I love the fact that at least 3 of these issues are still Microsoft's fault.

[-] gamermanh@lemmy.dbzer0.com 8 points 6 months ago* (last edited 6 months ago)

Not OP but about the same amount of time:

Mint refused to put sound out through my sound card. It saw my card, knew the exact brand and card and driver version, could see when I plugged and unplugged things from each of the jacks, but would not output any audio. I eventually solved this by just using the DAC on my new speakers and tossing the sound card lol.

Text scaling with an nVidia card is broken and looks god awful. 1440p monitor scrolling the Mint website and the text is gray/yellow jaggy mess. Installing an experimental driver and scaling up a bit fixes it for the most part but is a sub-ideal solution as I don't like scaling.

There's no perfect replacement for the Snip tool.

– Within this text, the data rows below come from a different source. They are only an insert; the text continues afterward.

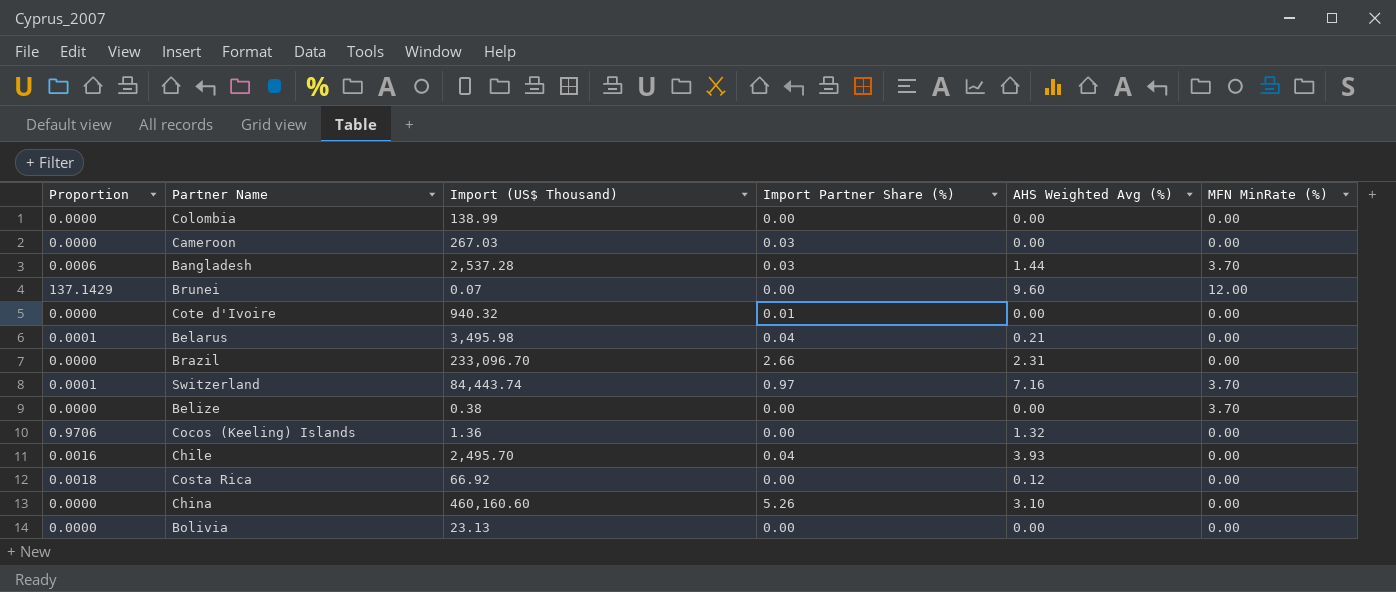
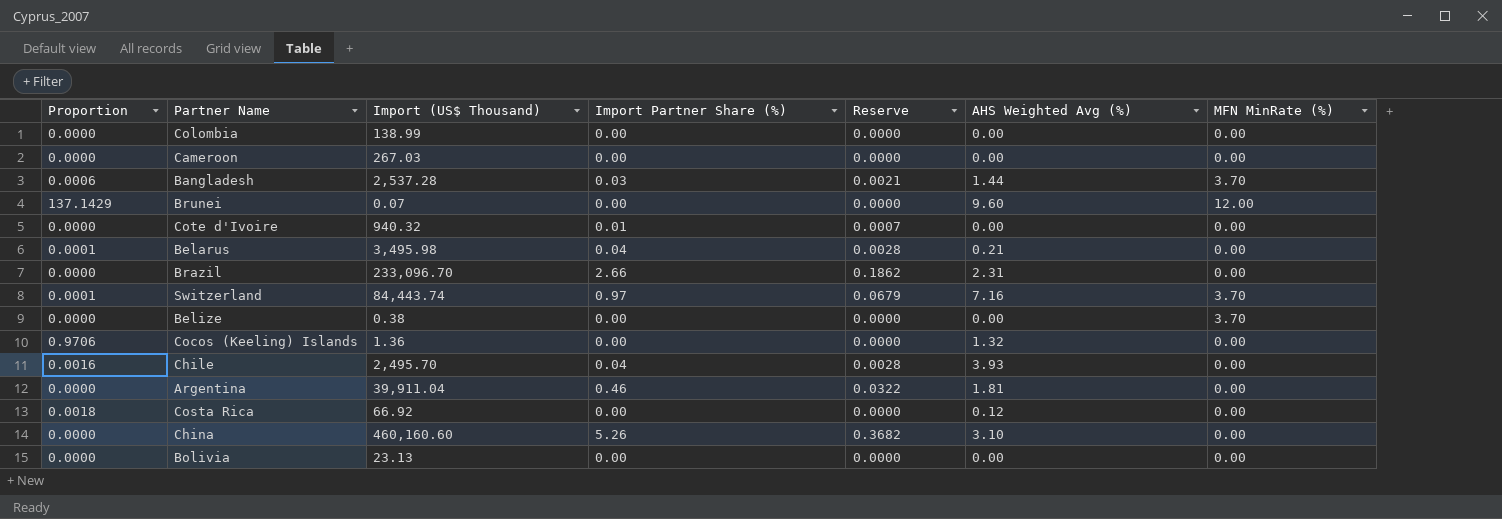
column Reserve | formula: none -> [Import Partner Share (%)] * 0.07
Cameroon | Import Partner Share (%): 0.03 -> 0.00
row Argentina: none -> 0.0000 | 39,911.04 | 0.46 | 0.0322 | 1.81 | 0.00

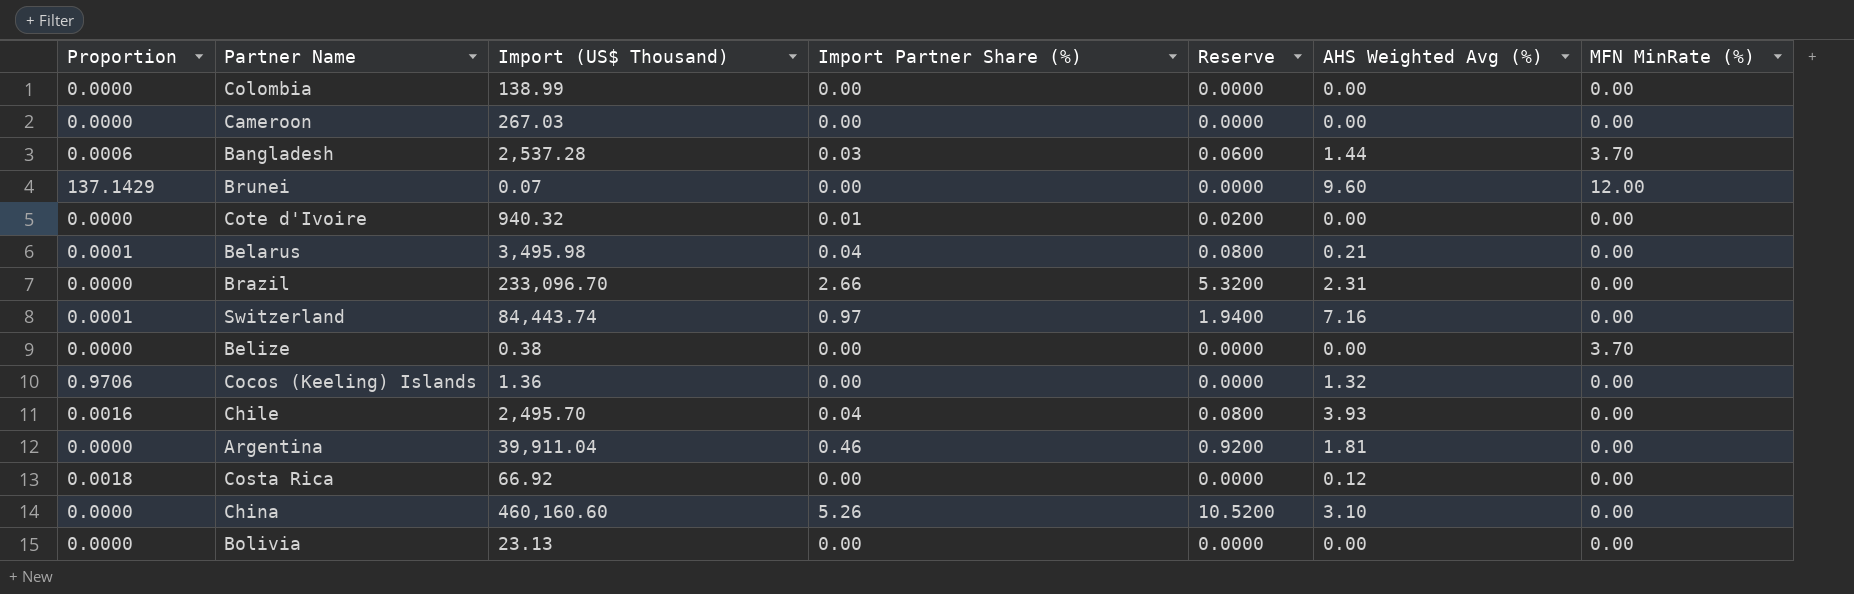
column Reserve | formula: [Import Partner Share (%)] * 0.07 -> [Import Partner Share (%)] * 2
Switzerland | MFN MinRate (%): 3.70 -> 0.00

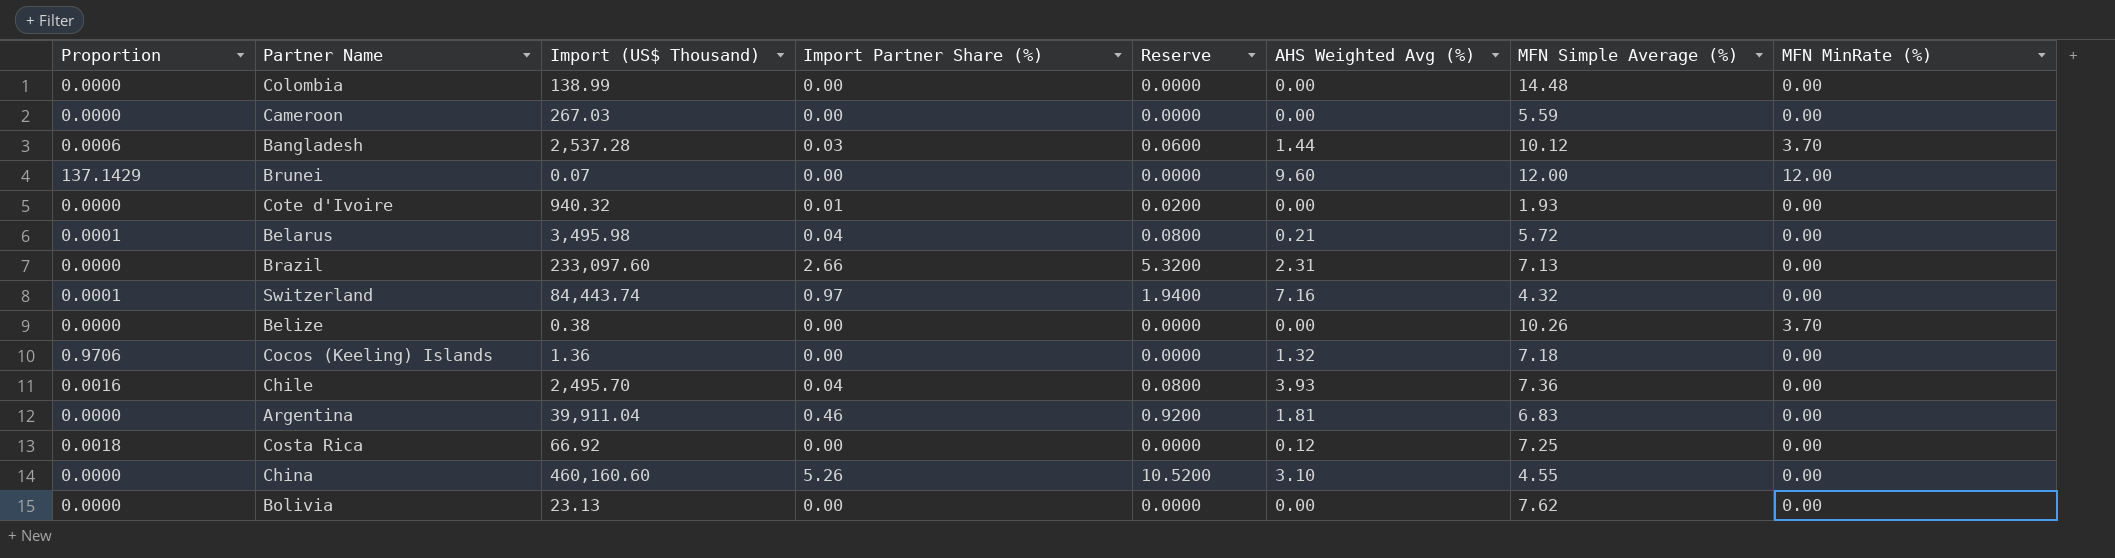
column MFN Simple Average (%) | position: none -> 7
Brazil | Import (US$ Thousand): 233,096.70 -> 233,097.60

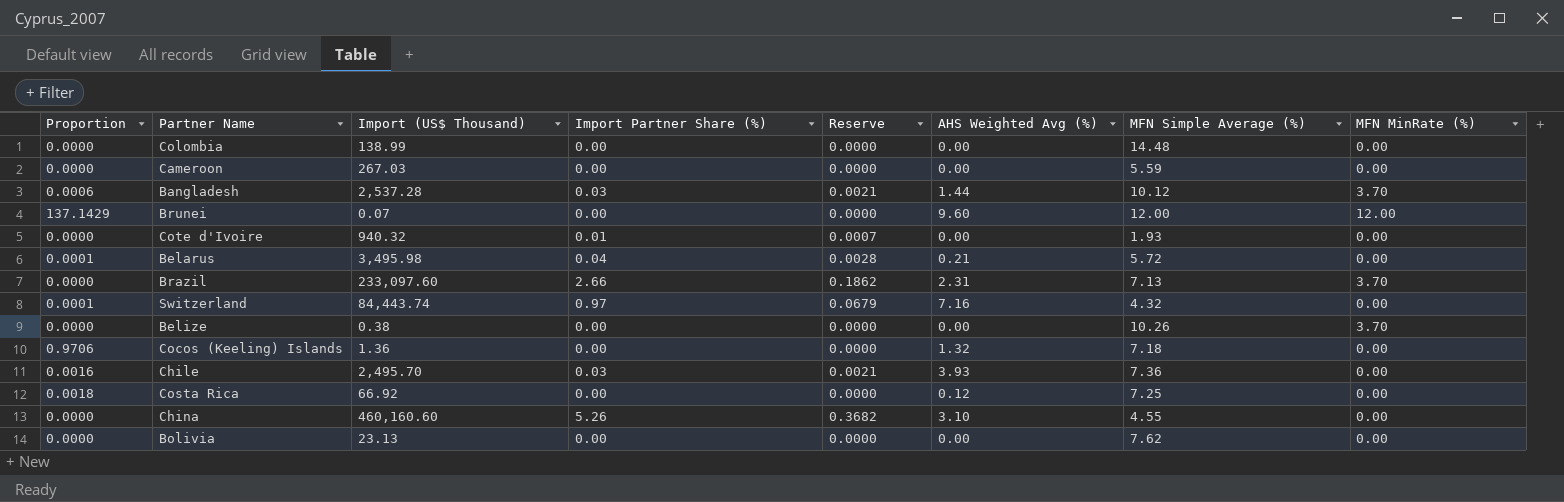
column Reserve | formula: [Import Partner Share (%)] * 2 -> [Import Partner Share (%)] * 0.07
row Argentina: 0.0000 | 39,911.04 | 0.46 | 0.9200 | 1.81 | 6.83 | 0.00 -> none
Brazil | MFN MinRate (%): 0.00 -> 3.70
Chile | Import Partner Share (%): 0.04 -> 0.03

I want to just spr+shift+s, click/drag a box, and done. So far the closest I've gotten is shift+prntscrn, click/drag, enter, which is more annoying by far.

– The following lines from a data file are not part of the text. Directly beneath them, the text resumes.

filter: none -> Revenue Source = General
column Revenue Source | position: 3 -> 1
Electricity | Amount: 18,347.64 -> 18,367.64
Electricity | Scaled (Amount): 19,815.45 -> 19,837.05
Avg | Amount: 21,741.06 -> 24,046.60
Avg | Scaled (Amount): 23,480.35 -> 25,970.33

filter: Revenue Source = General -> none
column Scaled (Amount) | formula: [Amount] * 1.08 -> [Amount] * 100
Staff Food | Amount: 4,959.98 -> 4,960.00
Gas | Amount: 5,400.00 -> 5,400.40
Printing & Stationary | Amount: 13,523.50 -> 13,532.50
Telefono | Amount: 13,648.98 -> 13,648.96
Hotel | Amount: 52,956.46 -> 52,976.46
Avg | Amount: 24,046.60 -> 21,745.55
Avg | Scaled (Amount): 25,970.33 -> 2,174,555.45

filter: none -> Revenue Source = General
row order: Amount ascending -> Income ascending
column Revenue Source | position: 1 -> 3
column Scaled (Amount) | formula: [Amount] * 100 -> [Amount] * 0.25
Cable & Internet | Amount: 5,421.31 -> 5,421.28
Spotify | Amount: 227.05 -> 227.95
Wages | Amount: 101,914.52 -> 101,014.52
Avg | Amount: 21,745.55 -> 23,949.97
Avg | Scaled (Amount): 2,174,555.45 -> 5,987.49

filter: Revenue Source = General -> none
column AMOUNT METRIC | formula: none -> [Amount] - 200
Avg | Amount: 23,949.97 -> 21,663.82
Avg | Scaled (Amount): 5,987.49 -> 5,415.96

There's no dark theme for mint-Y. I love the look of the XP/7ish theme it's got going on but it's light mode only. Travesty.

Too many password prompts when updating flatpaks. I should have used a way shorter password for this OS.

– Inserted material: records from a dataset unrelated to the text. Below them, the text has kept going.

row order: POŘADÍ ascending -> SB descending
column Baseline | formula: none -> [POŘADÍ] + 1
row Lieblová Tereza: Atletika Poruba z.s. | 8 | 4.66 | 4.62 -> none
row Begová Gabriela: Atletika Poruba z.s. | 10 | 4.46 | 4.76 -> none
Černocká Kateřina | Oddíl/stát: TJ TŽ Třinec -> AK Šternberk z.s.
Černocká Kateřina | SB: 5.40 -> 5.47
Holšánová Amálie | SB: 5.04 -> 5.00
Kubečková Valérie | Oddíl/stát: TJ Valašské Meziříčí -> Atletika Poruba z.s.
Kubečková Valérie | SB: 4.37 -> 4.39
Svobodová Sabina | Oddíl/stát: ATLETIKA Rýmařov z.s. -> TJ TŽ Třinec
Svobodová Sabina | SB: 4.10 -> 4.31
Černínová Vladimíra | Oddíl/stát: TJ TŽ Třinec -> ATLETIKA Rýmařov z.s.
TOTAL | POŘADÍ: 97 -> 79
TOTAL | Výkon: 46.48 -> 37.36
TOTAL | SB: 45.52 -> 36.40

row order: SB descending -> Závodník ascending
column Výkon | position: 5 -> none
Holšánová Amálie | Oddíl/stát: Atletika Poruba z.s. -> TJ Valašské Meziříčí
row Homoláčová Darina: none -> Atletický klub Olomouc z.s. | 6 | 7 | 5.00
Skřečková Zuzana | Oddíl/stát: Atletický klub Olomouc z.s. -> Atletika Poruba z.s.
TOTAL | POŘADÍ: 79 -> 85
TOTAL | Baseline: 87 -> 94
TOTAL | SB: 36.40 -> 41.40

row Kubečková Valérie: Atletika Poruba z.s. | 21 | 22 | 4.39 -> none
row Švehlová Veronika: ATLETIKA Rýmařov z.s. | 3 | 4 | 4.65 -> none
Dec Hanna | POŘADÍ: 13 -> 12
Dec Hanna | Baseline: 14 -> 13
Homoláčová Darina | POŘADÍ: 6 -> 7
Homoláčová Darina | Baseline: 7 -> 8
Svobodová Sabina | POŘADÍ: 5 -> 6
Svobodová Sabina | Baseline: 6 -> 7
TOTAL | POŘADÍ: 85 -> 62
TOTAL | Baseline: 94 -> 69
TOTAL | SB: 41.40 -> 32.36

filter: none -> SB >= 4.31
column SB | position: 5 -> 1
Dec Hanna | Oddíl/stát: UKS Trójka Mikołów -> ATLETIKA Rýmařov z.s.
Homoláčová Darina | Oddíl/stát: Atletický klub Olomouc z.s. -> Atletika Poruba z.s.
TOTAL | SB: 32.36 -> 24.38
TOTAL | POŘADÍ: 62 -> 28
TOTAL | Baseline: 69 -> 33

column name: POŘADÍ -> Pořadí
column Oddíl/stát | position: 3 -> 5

Plugging in 2 monitors of different screen resolutions can cause some serious issues if I alt/tab. Fixed by unplugging and plugging in one of the monitors but it's fucking annoying.

[-] okamiueru@lemmy.world 3 points 6 months ago

There's no perfect replacement for the Snip tool. I want to just spr+shift+s, click/drag a box, and done. So far the closest I've gotten is shift+prntscrn, click/drag, enter, which is more annoying by far.

You can surely rebind that to just PRTSCR? That's the default for me. I much prefer being able to adjust the rectangle after an initial selection, not to mention that it remembers what it last was, so that you can to multiple grabs that are perfectly positioned to evaluate or illustrate some difference.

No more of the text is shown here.